EXERCISE —
Your reply should hold every record exactly as given, with no pictures in it.

GIVEN DATA —
# # # # # # #
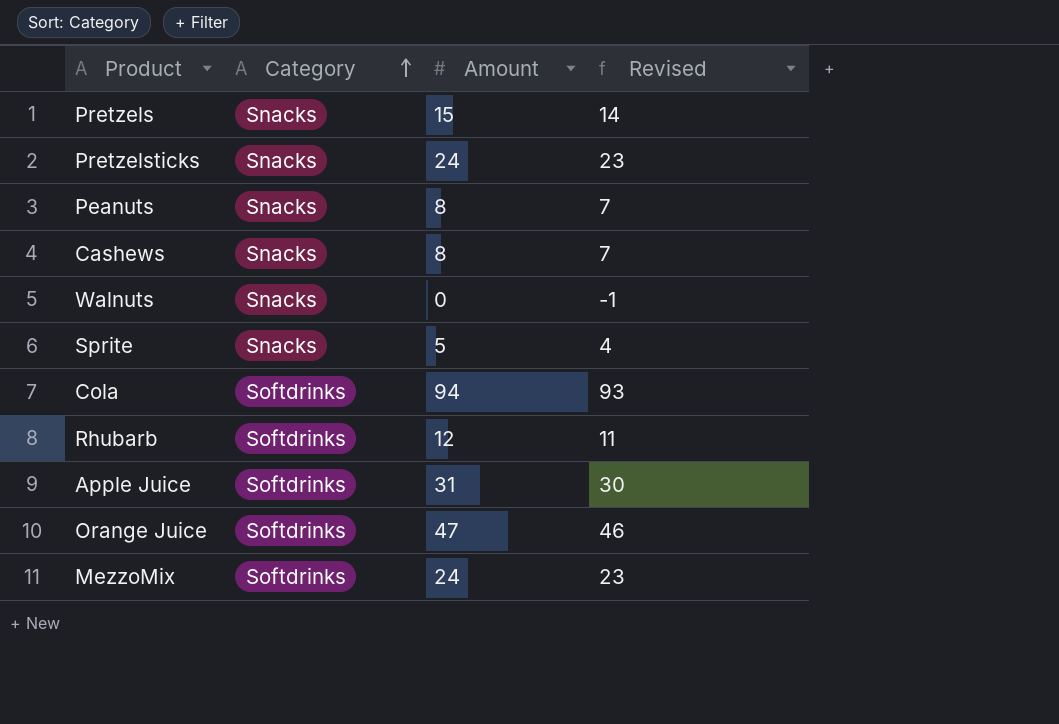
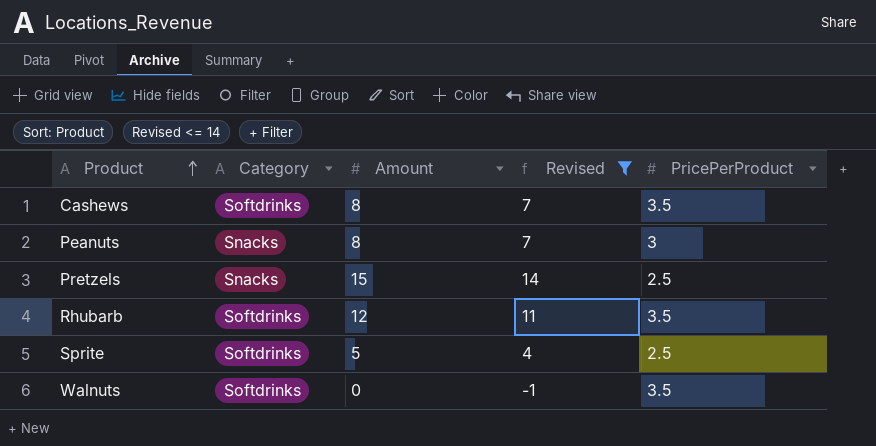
filter: none -> Revised <= 14
row order: Category ascending -> Product ascending
column PricePerProduct | position: none -> 5
Cashews | Category: Snacks -> Softdrinks
Sprite | Category: Snacks -> Softdrinks
Walnuts | Category: Snacks -> Softdrinks

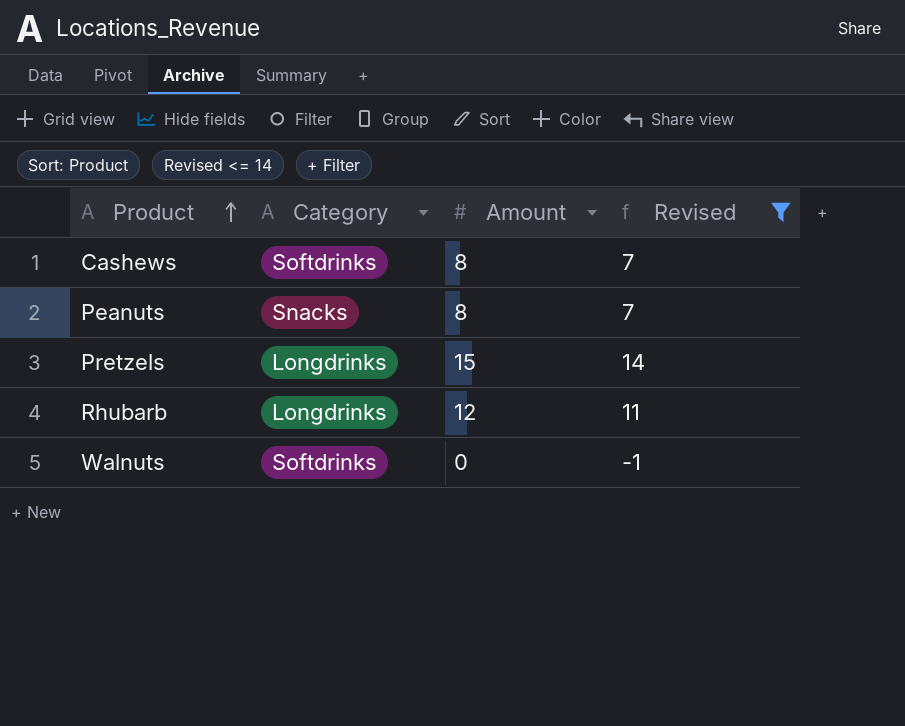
column PricePerProduct | position: 5 -> none
row Sprite: Softdrinks | 5 | 4 | 2.5 -> none
Pretzels | Category: Snacks -> Longdrinks
Rhubarb | Category: Softdrinks -> Longdrinks

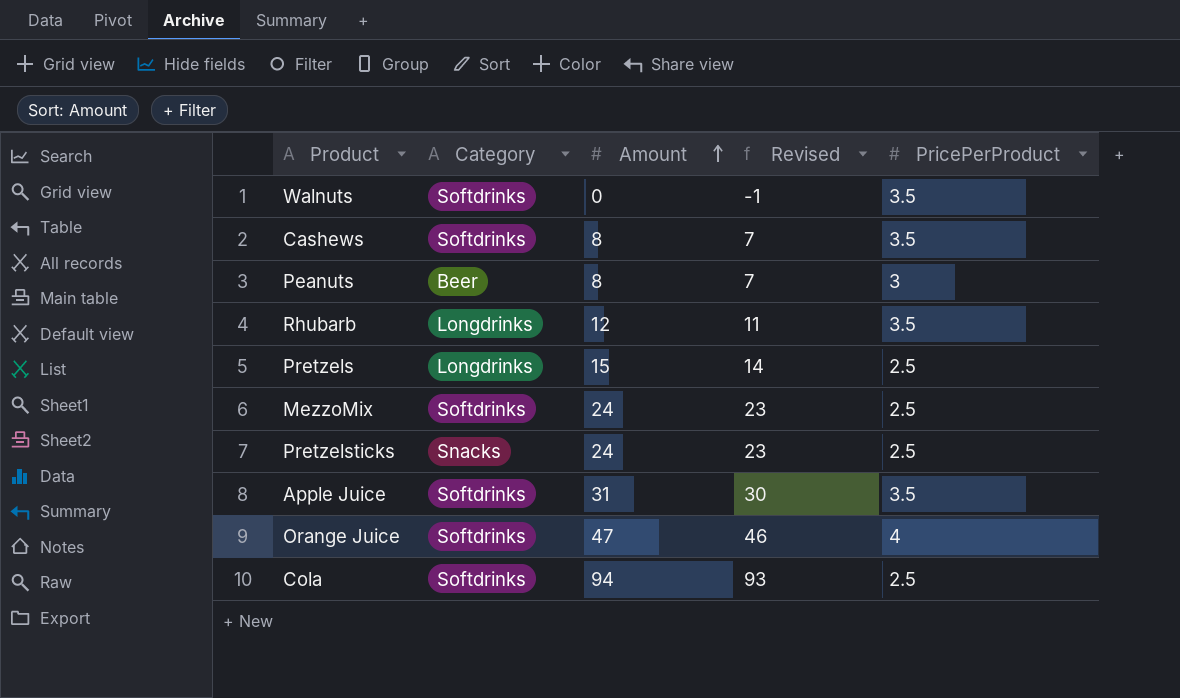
filter: Revised <= 14 -> none
row order: Product ascending -> Amount ascending
column PricePerProduct | position: none -> 5
Peanuts | Category: Snacks -> Beer

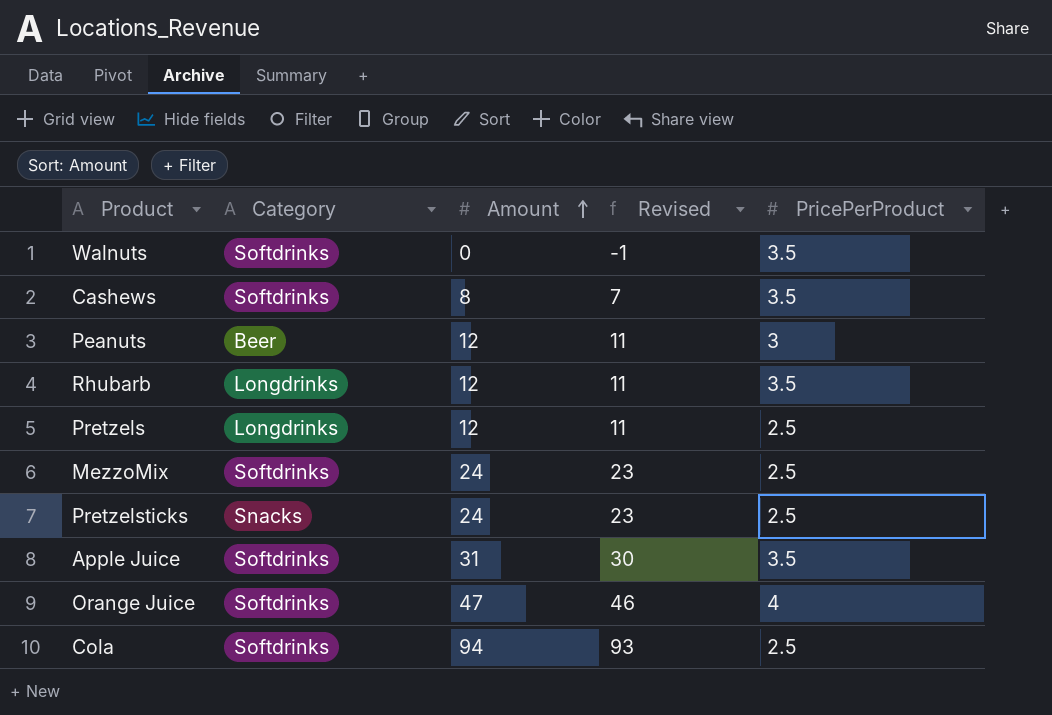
Peanuts | Amount: 8 -> 12
Peanuts | Revised: 7 -> 11
Pretzels | Amount: 15 -> 12
Pretzels | Revised: 14 -> 11

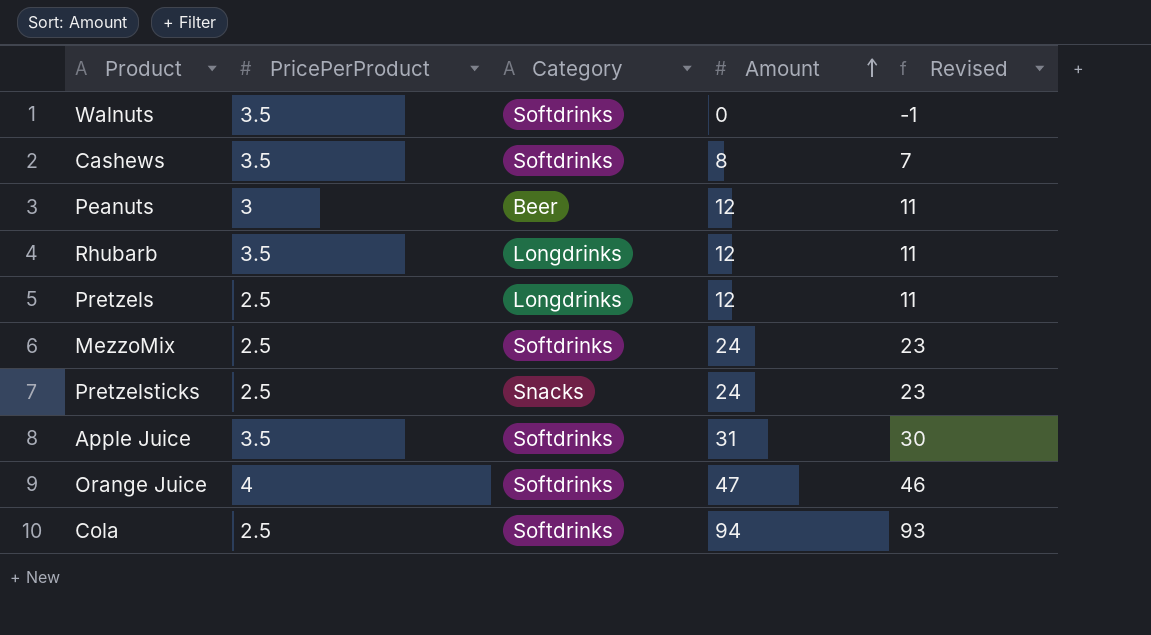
column PricePerProduct | position: 5 -> 2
# # # # # # #
EXERCISE SOLUTION —
filter: none -> Revised <= 14
row order: Category ascending -> Product ascending
column PricePerProduct | position: none -> 5
Cashews | Category: Snacks -> Softdrinks
Sprite | Category: Snacks -> Softdrinks
Walnuts | Category: Snacks -> Softdrinks

column PricePerProduct | position: 5 -> none
row Sprite: Softdrinks | 5 | 4 | 2.5 -> none
Pretzels | Category: Snacks -> Longdrinks
Rhubarb | Category: Softdrinks -> Longdrinks

filter: Revised <= 14 -> none
row order: Product ascending -> Amount ascending
column PricePerProduct | position: none -> 5
Peanuts | Category: Snacks -> Beer

Peanuts | Amount: 8 -> 12
Peanuts | Revised: 7 -> 11
Pretzels | Amount: 15 -> 12
Pretzels | Revised: 14 -> 11

column PricePerProduct | position: 5 -> 2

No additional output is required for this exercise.